Voituriez, pour raisons d'Etat, s'acquittera de sa mission en livrant une enquête minutieuse qui met en cause diverses factions royalistes et gaullistes. Paradoxalement, l'instruction judiciaire aboutira à un non-lieu imposé par l'autorité militaire et gouvernementale représentée par le général Giraud. Le juge Voituriez ayant refusé de signer le non-lieu sera rayé des cadres de l'Armée [*].
En 1979, le juge Voituriez, cité à diverses reprises dans les médias, décide de porter à la connaissance du grand public son dossier d'instruction. C'est le sujet du livre que nous présentons : une enquête passionnante dans l'inextricable imbroglio du chaudron algérien.

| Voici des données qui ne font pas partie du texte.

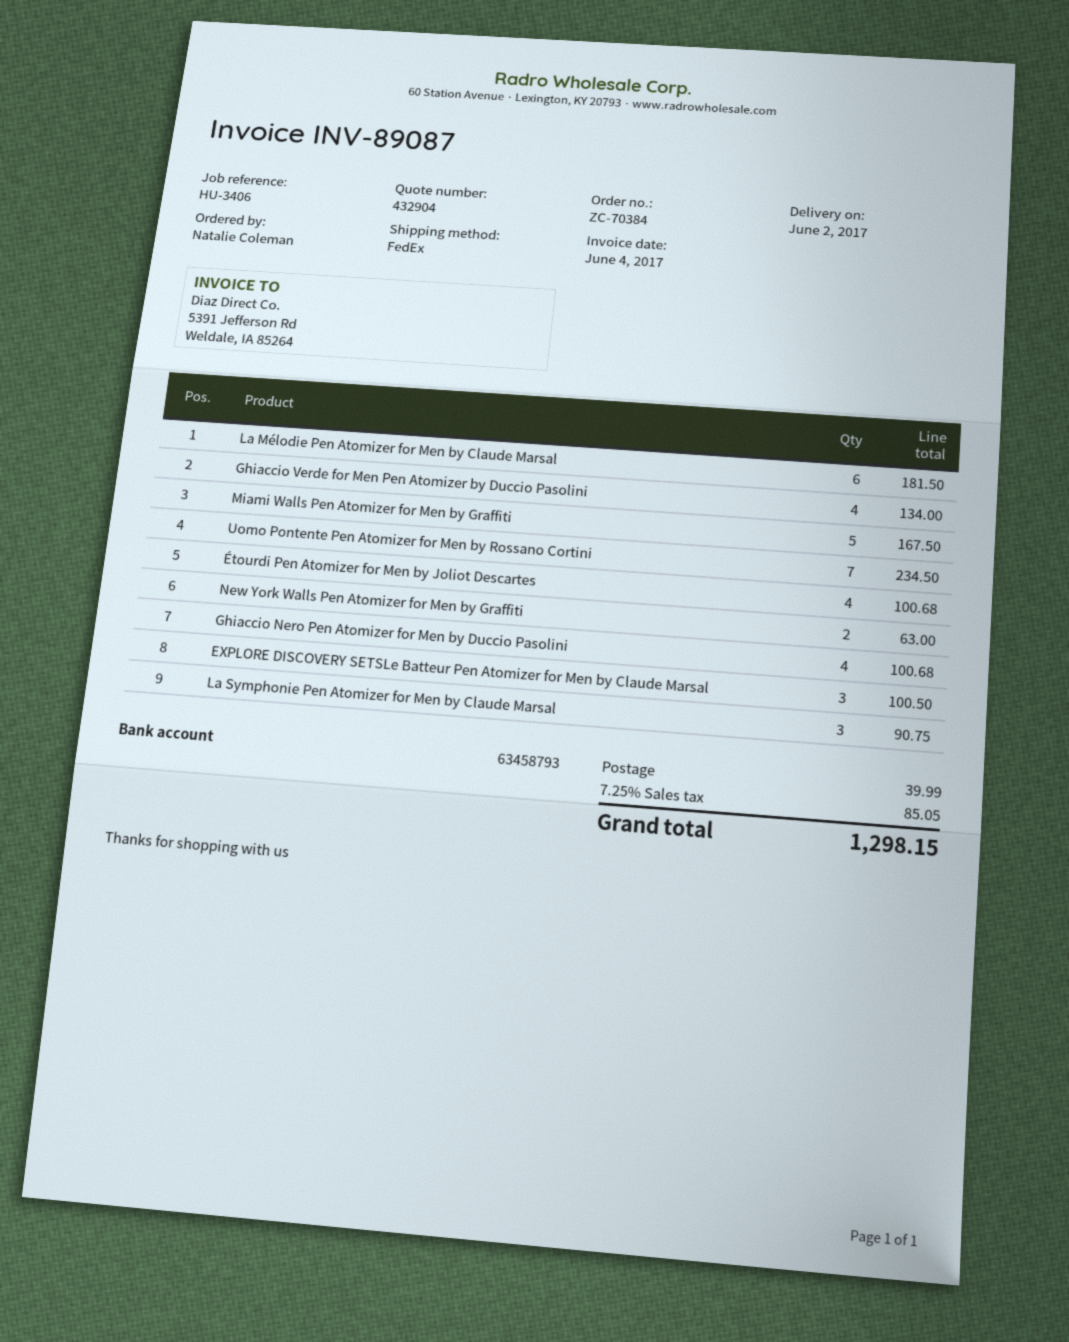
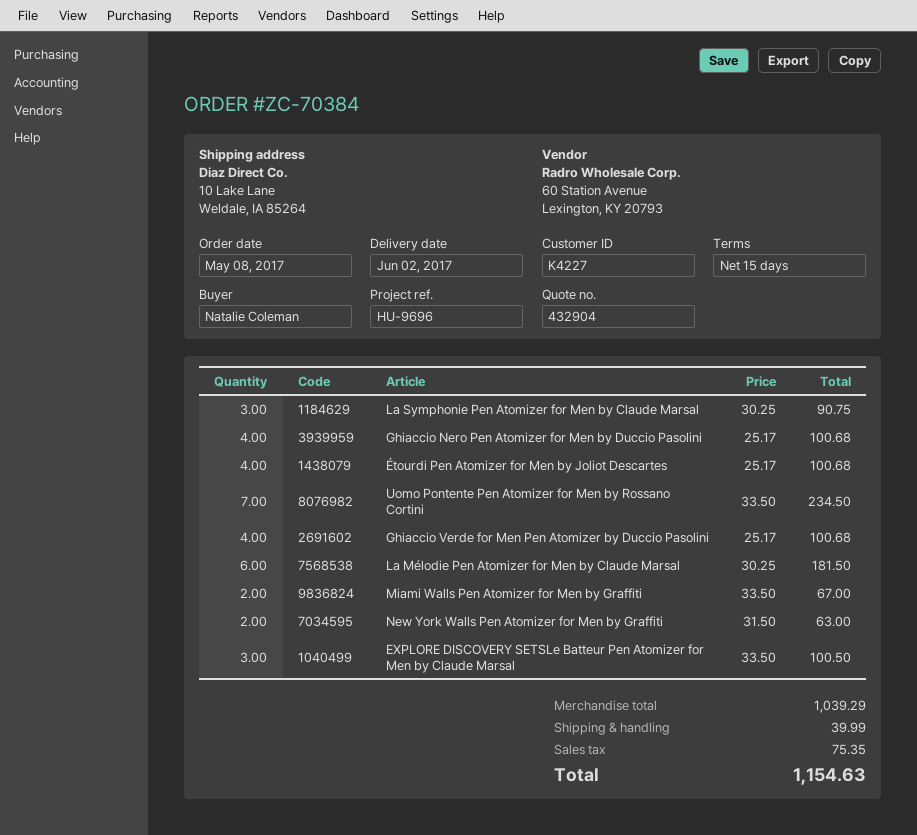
reference: HU-3406 -> HU-9696
Ghiaccio Verde for Men Pen Atomizer by Duccio Pasolini: 4 for 134.00 -> 4 for 100.68
Miami Walls Pen Atomizer for Men by Graffiti: 5 for 167.50 -> 2 for 67.00
tax: 85.05 -> 75.35
total: 1298.15 -> 1154.63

C'est également le témoignage d'un homme qui tente d'approcher la vérité et qui, à défaut, se forge une intime conviction.
Notons que le récit de l'instruction judiciaire est précédé d'un long chapitre de 60 pages, signé François Broche et intitulé
"Le premier chef de la France libérée". Il s'agit d'un étonnant panégyrique de l'amiral Darlan qui détonne sous la plume de François Broche, l'auteur de
"L'Epopée de la France Libre".
[*] Le juge Voituriez sera réhabilité et rétabli au grade de colonel en 1955. Il sera décoré de la Légion d'honneur en 1956.
Francis Deleu.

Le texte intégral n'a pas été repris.